I am reasonably skilled with dismantling and reassembling computers, but not without failures. I have never soldered a computer component, but know pretty much how to solder. I am also reasonably poor, by american standards.

Your skill level and budget is practically identical to mine, then.

Quote:

1) About case materials. Is sheet metal ok to use in such applications?

Absolutely. You can make up a simple sheet metal folding rig with some timber and clamps to make neat folds. Aluminium is more expensive than sheet steel, but it is lighter and easier to work.

You might also want to check out polystyrene craft board - it is used in the iMac fake G5 tower mod, which might be in the case mods section of this site, or else Google it.

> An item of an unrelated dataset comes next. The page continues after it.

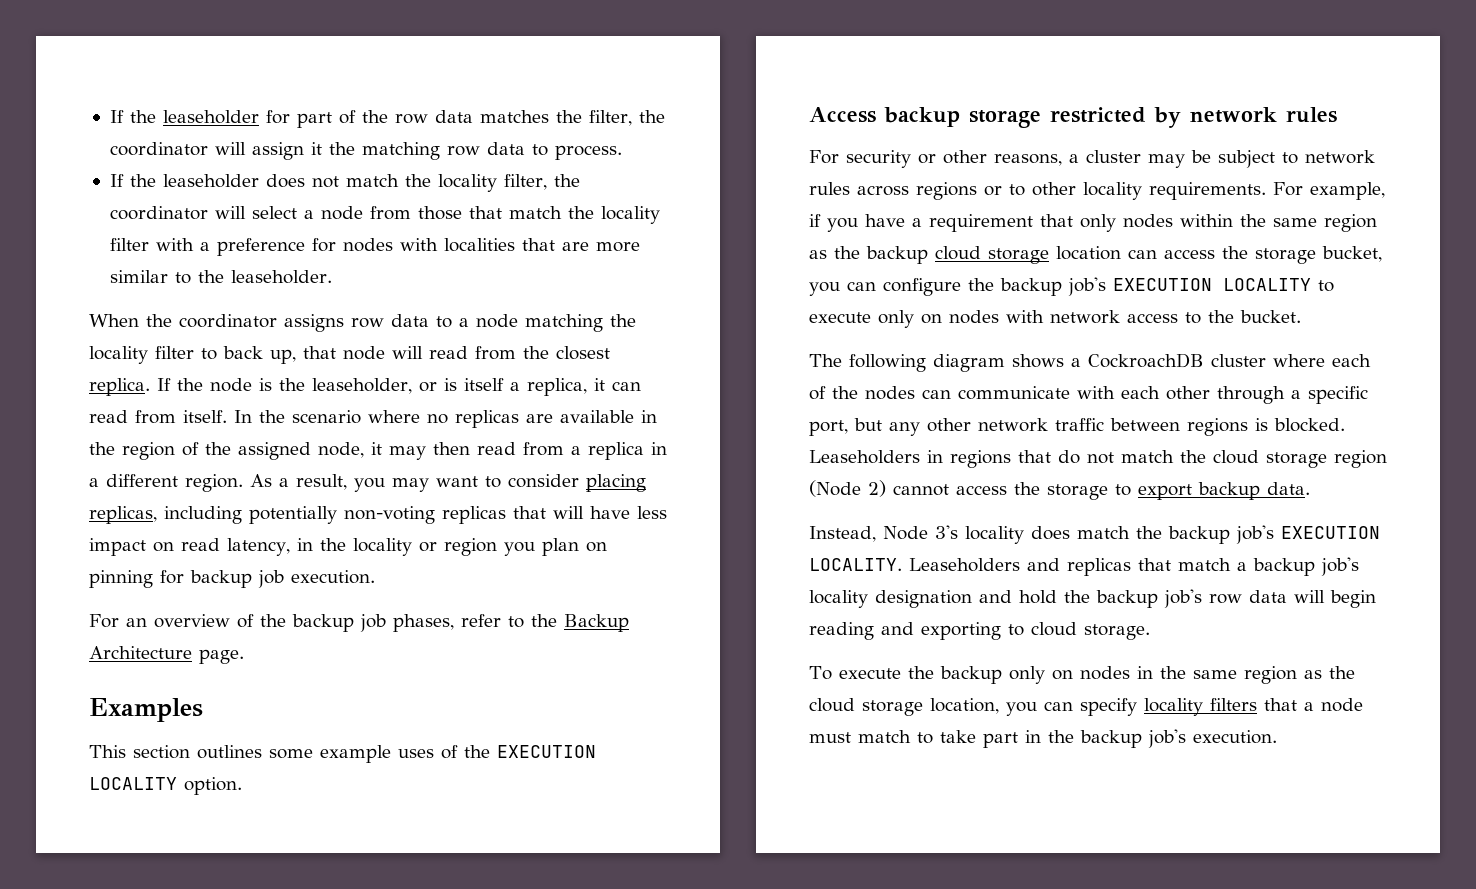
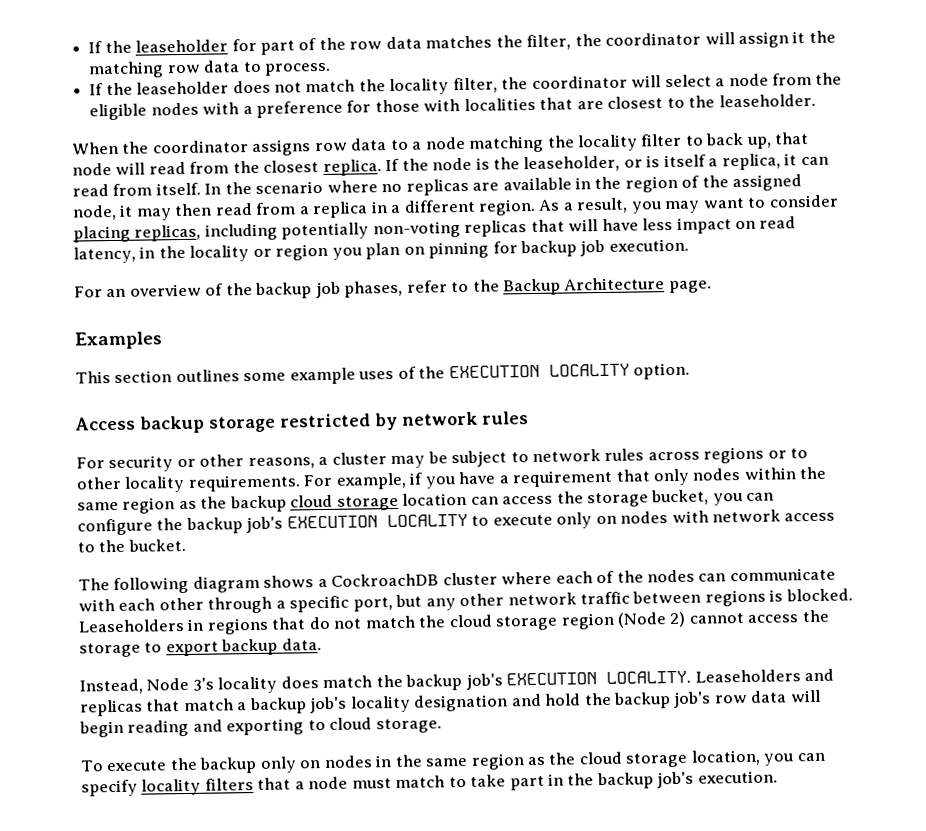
- If the leaseholder does not match the locality filter, the coordinator will select a node from those that match the locality filter with a preference for nodes with localities that are more similar to the leaseholder.
+ If the leaseholder does not match the locality filter, the coordinator will select a node from the eligible nodes with a preference for those with localities that are closest to the leaseholder.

Or perspex or acrylic for a transparent look. It can also be bent and folded but you need a heat gun or other heating tools to make it flex.

Quote:

2) Can I use a power supply from a different computer to power on a custom machine, or does it have to come with the case like in those kits?

Google "yourmotherboardname atx site:xlr8yourmac.com". If you can get the native power supply, it will be easier, especially with an iMac 'board. Tower conversions are usually reasonably simple.

Quote:

3)Is it probable be able to scavenge all the cables connectors etc. I will need? I have a couple of dead soldiers.

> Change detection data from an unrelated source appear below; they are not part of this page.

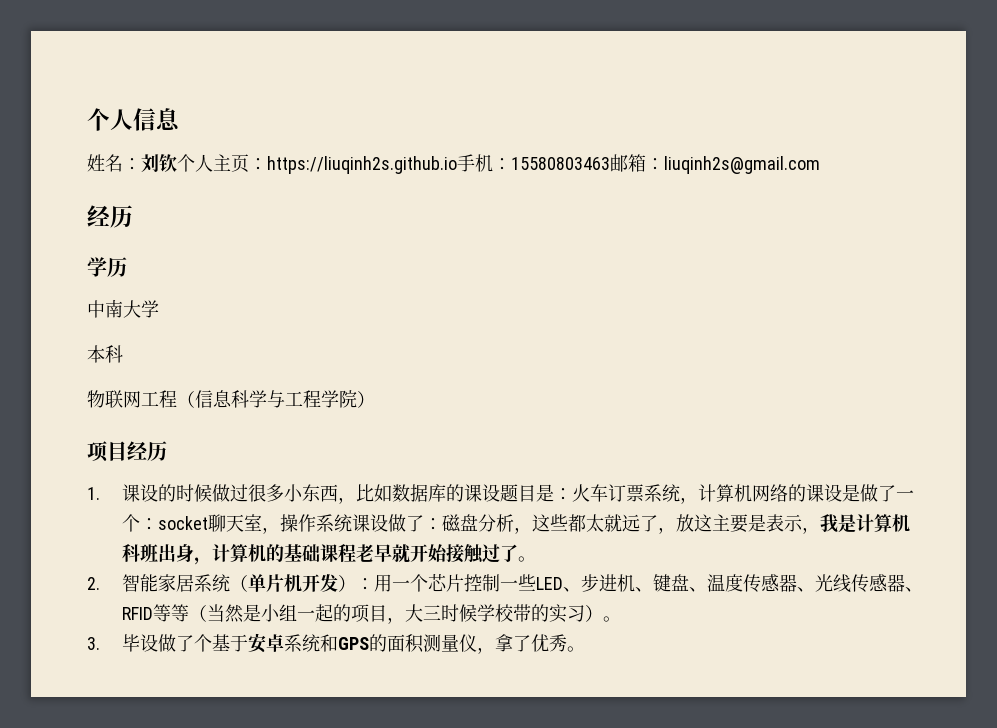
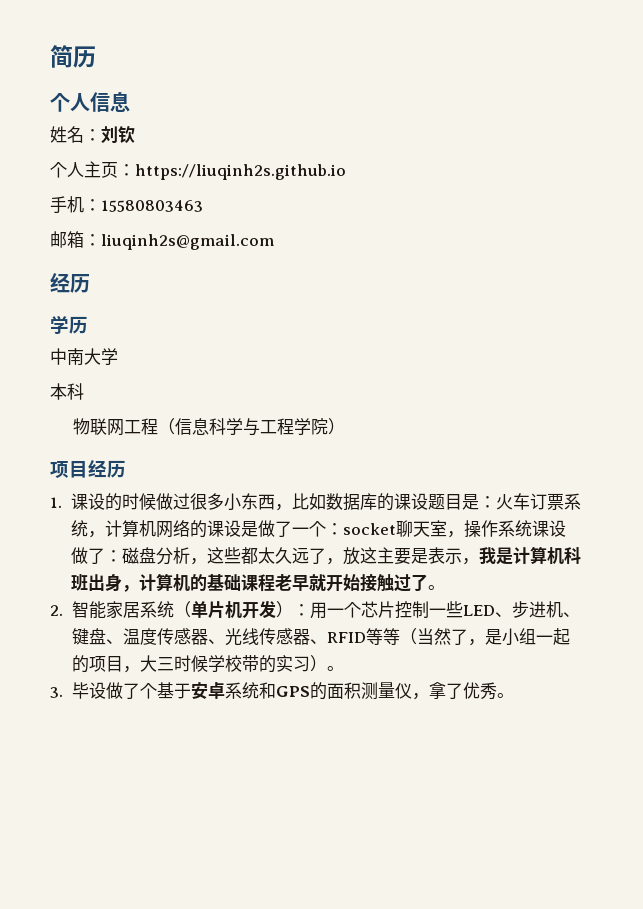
+ 简历
- 姓名：刘钦个人主页：https://liuqinh2s.github.io手机：15580803463邮箱：liuqinh2s@gmail.com
+ 姓名：刘钦
+ 个人主页：https://liuqinh2s.github.io
+ 手机：15580803463
+ 邮箱：liuqinh2s@gmail.com
- 1.课设的时候做过很多小东西，比如数据库的课设题目是：火车订票系统，计算机网络的课设是做了一个：socket聊天室，操作系统课设做了：磁盘分析，这些都太就远了，放这主要是表示，我是计算机科班出身，计算机的基础课程老早就开始接触过了。
+ 1.课设的时候做过很多小东西，比如数据库的课设题目是：火车订票系统，计算机网络的课设是做了一个：socket聊天室，操作系统课设做了：磁盘分析，这些都太久远了，放这主要是表示，我是计算机科班出身，计算机的基础课程老早就开始接触过了。
- 2.智能家居系统（单片机开发）：用一个芯片控制一些LED、步进机、键盘、温度传感器、光线传感器、RFID等等（当然是小组一起的项目，大三时候学校带的实习）。
+ 2.智能家居系统（单片机开发）：用一个芯片控制一些LED、步进机、键盘、温度传感器、光线传感器、RFID等等（当然了，是小组一起的项目，大三时候学校带的实习）。

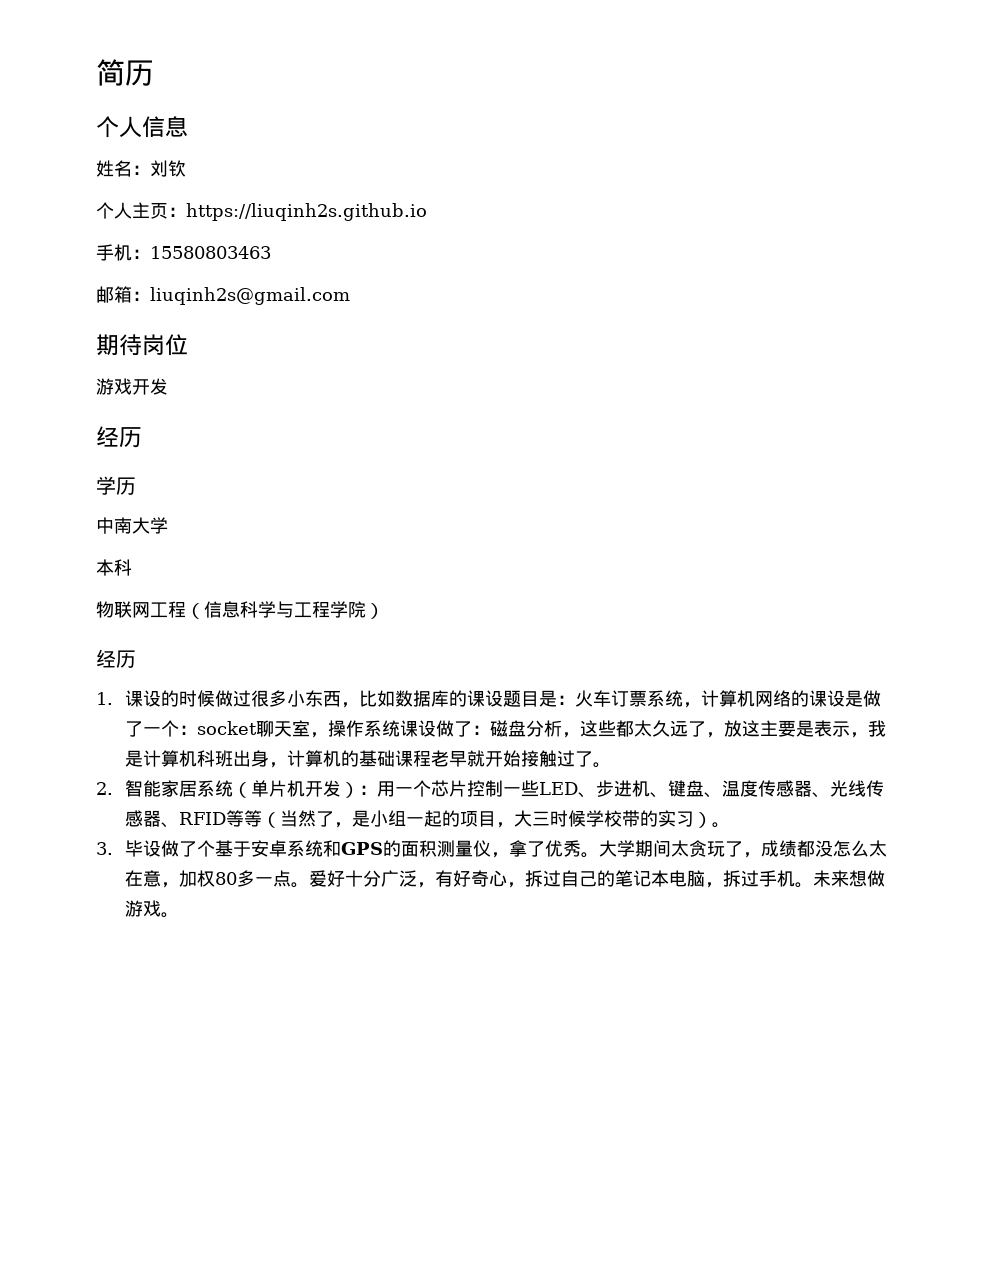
+ 期待岗位
+ 游戏开发
  物联网工程（信息科学与工程学院）
- 项目经历
+ 经历
+ 大学期间太贪玩了，成绩都没怎么太在意，加权80多一点。爱好十分广泛，有好奇心，拆过自己的笔记本电脑，拆过手机。未来想做游戏。

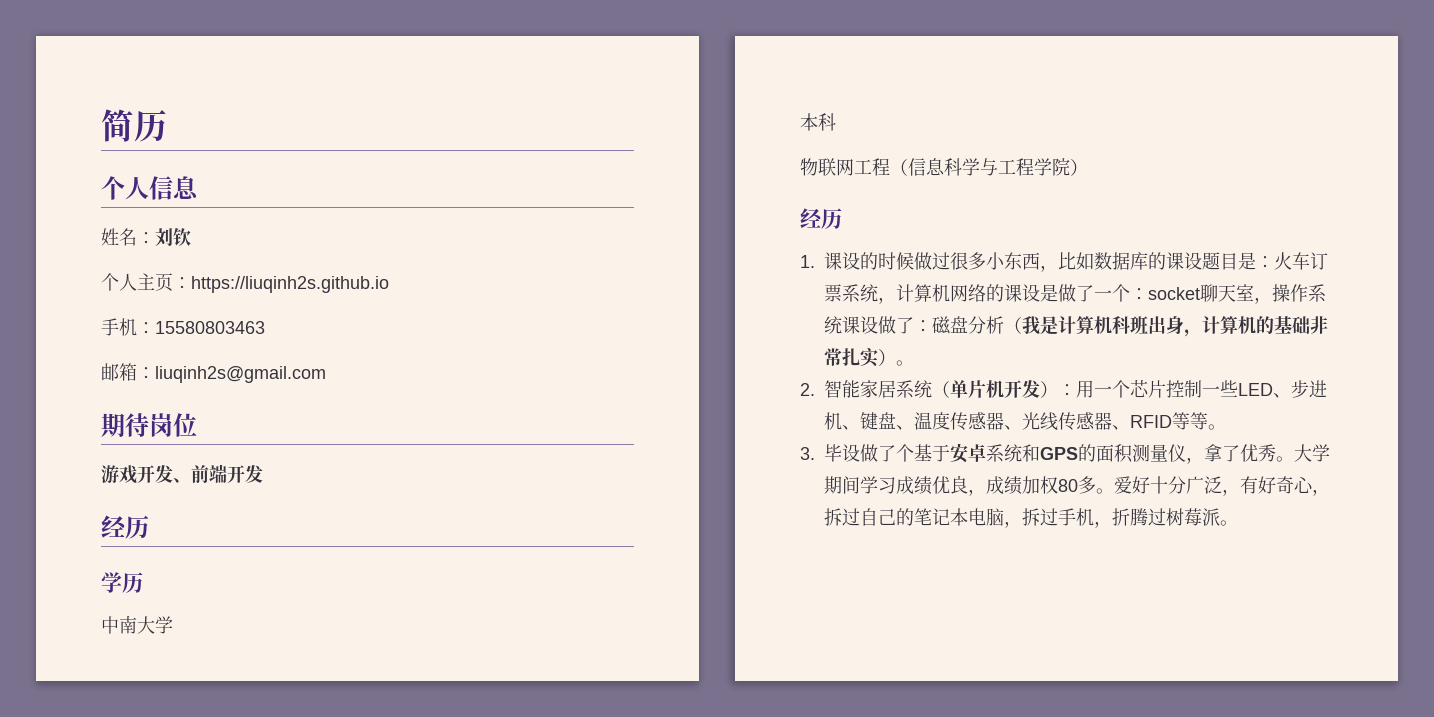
- 游戏开发
+ 游戏开发、前端开发
- 1.课设的时候做过很多小东西，比如数据库的课设题目是：火车订票系统，计算机网络的课设是做了一个：socket聊天室，操作系统课设做了：磁盘分析，这些都太久远了，放这主要是表示，我是计算机科班出身，计算机的基础课程老早就开始接触过了。
+ 1.课设的时候做过很多小东西，比如数据库的课设题目是：火车订票系统，计算机网络的课设是做了一个：socket聊天室，操作系统课设做了：磁盘分析（我是计算机科班出身，计算机的基础非常扎实）。
- 2.智能家居系统（单片机开发）：用一个芯片控制一些LED、步进机、键盘、温度传感器、光线传感器、RFID等等（当然了，是小组一起的项目，大三时候学校带的实习）。
+ 2.智能家居系统（单片机开发）：用一个芯片控制一些LED、步进机、键盘、温度传感器、光线传感器、RFID等等。
- 大学期间太贪玩了，成绩都没怎么太在意，加权80多一点。
+ 大学期间学习成绩优良，成绩加权80多。
- 爱好十分广泛，有好奇心，拆过自己的笔记本电脑，拆过手机。未来想做游戏。
+ 爱好十分广泛，有好奇心，拆过自己的笔记本电脑，拆过手机，折腾过树莓派。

Pretty much, with a few exceptions. The ATX conversion articles at xlr8yourmac will tell you what they are.

4) You can either use a motherboard with onboard VGA (iMac) or one from a tower. All the tower motherboards have AGP video slots as well as PCI, with the exception of some very early G4s and the B&W G3 which used the same PCI-only motherboard, and a different (ZIF) CPU socket. Don't get one of those. CPU upgrades are more expensive.

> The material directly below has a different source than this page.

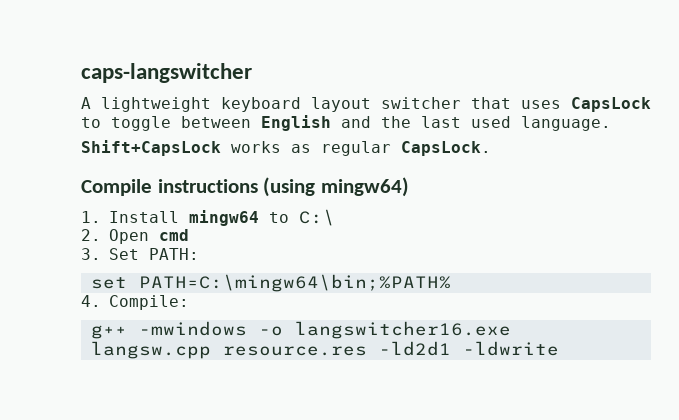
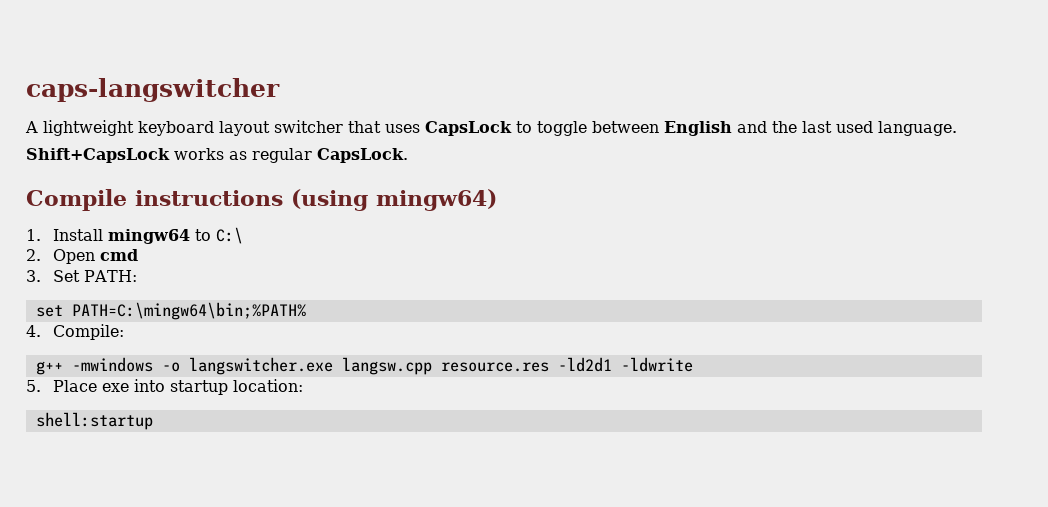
- g++ -mwindows -o langswitcher16.exe langsw.cpp resource.res -ld2d1 -ldwrite
+ g++ -mwindows -o langswitcher.exe langsw.cpp resource.res -ld2d1 -ldwrite
+ 5. Place exe into startup location:
+ shell:startup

Probably the best motherboard for your project would be a Digital Audio (DA) G4 tower. It has a 133MHz bus (fastest available for a G4 machine), onboard Firewire and USB, PC-133 SDRAM, four PCI slots (many other models only have 3) and a 2x AGP slot. And the ATX mod is well documented.

They are pretty cheap, especially as the lowest CPU on them is a mere 466MHZ, but they will take up to a dual 2GHz upgrade if you splash out the cash. Try to get a tested and known-good one that the seller is willing to guarantee, and with a CPU to get you started, and/or check out eshop.macsales.com for upgrade CPUs. You can always upgrade later.

If you want a smaller finished case, you could go for an iMac, but you'll pay more, have no expansion slots, and the PS conversion will be trickier.

Forget the iMac LCD, it's a no go.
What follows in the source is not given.